胡蝶蘭のみを吊るしている空中栽培では固形肥料は使えないため、液体肥料を用いるようにしましょう。

肥料の種類 洋ラン専用の液体肥料
成長期の肥料頻度 1~2週間に1回程度
休眠期の肥料頻度 肥料は与えない
濃度 肥料の推奨濃度の1/2〜1/3程度

肥料の与え方は使用する肥料よって異なる場合があります。
用法・用量などの注意書きに従って調節しましょう。

また、胡蝶蘭は少ない肥料で育つため、肥料の稀釈率は説明書きの2倍程度にしておくと安心です。
肥料焼けや夏場に水分が蒸発して濃度が濃くなる事故を防ぐことができます。

根を育てたい時は「メネデール」を活用する

メネデールは植物の活力剤と呼ばれており、1年を通して利用できる植物のサプリメントです。

根と芽の成長、光合成を促せるため弱っている胡蝶蘭にも使うことができます。
根腐れが原因で空中栽培に切り替えた場合や、根の成長が悪いと感じた際はメネデールを活用しましょう。

また、メネデールは肥料と混ぜて使うことができます。
メネデールを混ぜることで肥料の吸収が良くなるため、根や葉を生長させている胡蝶蘭には混用がおすすめです。

胡蝶蘭を空中栽培で育てる際の注意点

胡蝶蘭を空中栽培で育てる際は、以下の点に注意が必要です。

  • 安定するように吊るす
  • 根を傷つけないようにする
  • 気温が下がる冬場は水分残りに注意する

安定するように吊るす

空中栽培を行う際は、胡蝶蘭が落ちてしまわないように注意しましょう。
吊るした時に加えて定期的に以下の項目をチェックしてみましょう。

  • 胡蝶蘭が傾いていないか確認する
  • フックやワイヤーの強さを確認する
  • 定期的に固定具をチェックする
  • 必要に応じて固定具を交換する

根を傷つけないようにする

空中栽培の胡蝶蘭に水やりをする際に、根を傷つけないように気を付けましょう。

毎日ドボン法で水やりを行うと、水を張った容器に浸ける際などに根をぶつけやすくなります。
強い衝撃を加えると根が折れてしまう恐れがあるため移動や水やりの際は特に注意しましょう。

気温が下がる冬場は水分残りに注意する

冬場は葉の付け根などに水分が残らないように注意が必要です。
寒い時に水分が残ると、そこから寒さにあさって凍傷を起こしてしまう可能性があります。

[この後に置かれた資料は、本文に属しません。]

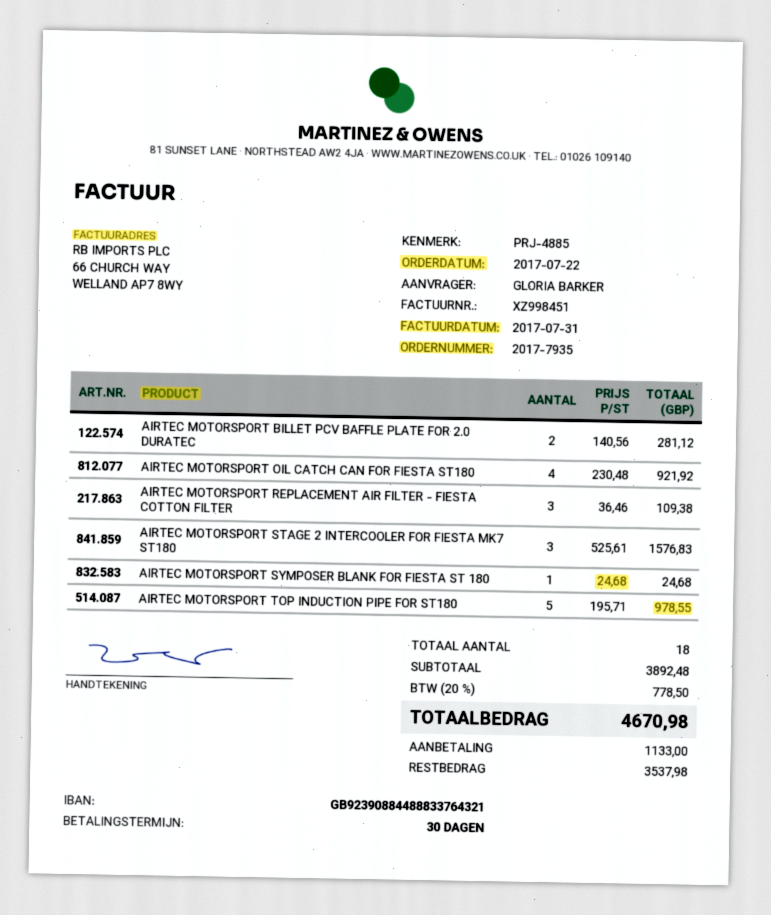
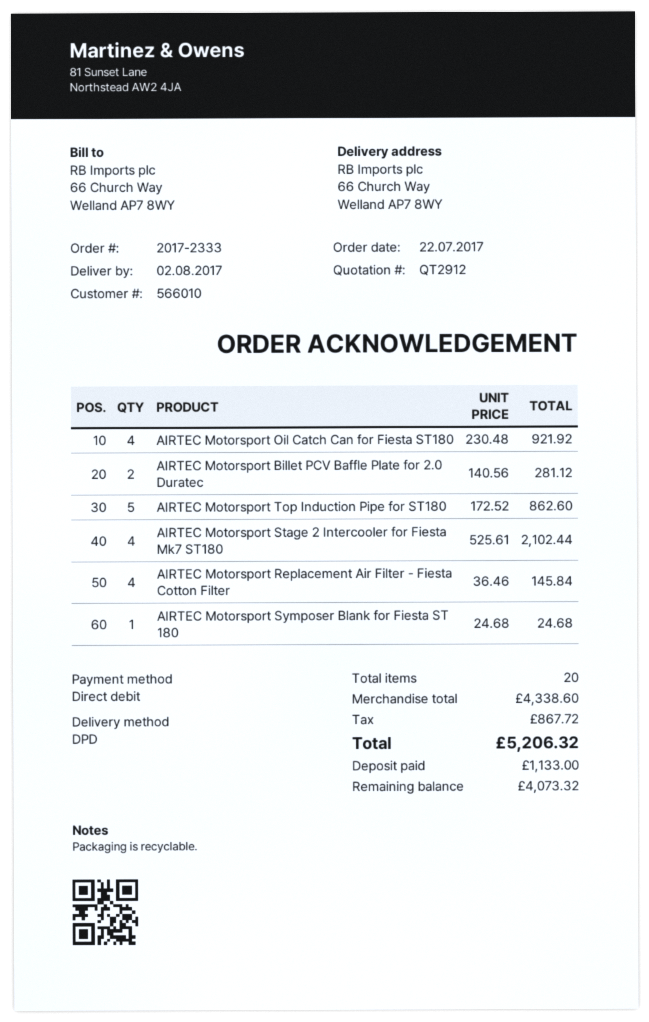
order number: 2017-7935 -> 2017-2333
AIRTEC MOTORSPORT REPLACEMENT AIR FILTER - FIESTA COTTON FILTER: 3 x 36.46 = 109.38 -> 4 x 36.46 = 145.84
AIRTEC MOTORSPORT STAGE 2 INTERCOOLER FOR FIESTA MK7 ST180: 3 x 525.61 = 1576.83 -> 4 x 525.61 = 2102.44
AIRTEC MOTORSPORT TOP INDUCTION PIPE FOR ST180: 5 x 195.71 = 978.55 -> 5 x 172.52 = 862.60
total quantity: 18 -> 20
subtotal: 3892.48 -> 4338.60
tax: 778.50 -> 867.72
total: 4670.98 -> 5206.32
balance: 3537.98 -> 4073.32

特に空中栽培は1日の葉水の回数が多いため、水を吹きかける場所に気を付けるか、水分が残らない吊るし方を行いましょう。

まとめ

胡蝶蘭を吊るして管理する空中栽培には、以下のメリットとデメリットがあります。

メリット
  • 根腐れしにくい
  • 根の成長や健康状態が確認できる
  • 吊るすため置き場所を取らない
デメリット
  • 乾燥しやすい
  • 鉢植えよりお手入れの手間がかかる
  • 成長が緩やかな傾向がある

根が乾きやすいため根腐れしにくい良い面もあれば、乾燥防止に小まめに水やりをしなければいけない悪い面があります。
空中栽培を行う場合は、特徴を把握した上で挑戦してみるようにしましょう。

空中栽培に向いているのは、根が丈夫で乾燥に強い大輪胡蝶蘭と、小さくて管理がしやすいミニ胡蝶蘭です。

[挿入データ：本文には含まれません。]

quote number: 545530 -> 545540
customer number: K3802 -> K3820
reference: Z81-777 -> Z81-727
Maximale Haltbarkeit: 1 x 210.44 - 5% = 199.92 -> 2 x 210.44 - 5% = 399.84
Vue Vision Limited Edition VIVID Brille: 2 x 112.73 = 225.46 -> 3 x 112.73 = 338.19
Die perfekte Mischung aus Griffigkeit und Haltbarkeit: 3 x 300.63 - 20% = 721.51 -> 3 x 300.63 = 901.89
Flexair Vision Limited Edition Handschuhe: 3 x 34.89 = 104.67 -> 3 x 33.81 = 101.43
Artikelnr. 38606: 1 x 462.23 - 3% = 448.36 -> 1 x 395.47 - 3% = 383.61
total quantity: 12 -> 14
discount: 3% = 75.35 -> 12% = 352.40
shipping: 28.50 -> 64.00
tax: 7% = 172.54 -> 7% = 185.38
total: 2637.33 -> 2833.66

胡蝶蘭を吊るすならキッチンやリビングなどの室内がおすすめです。
温度と湿度を確保でき、エアコンの風やカーテンが当たらない明るい場所に吊るすようにしましょう。

胡蝶蘭を吊るす際の手順は以下のとおりです。

  1. 根の処理を行う
  2. 直接吊るす場合はそのまま設置する
  3. 吊りカゴに入れて設置する

空中栽培の場合、水やりを1日1回行う必要があります。
水のやり方や肥料の与え方について改めて確認しておきましょう。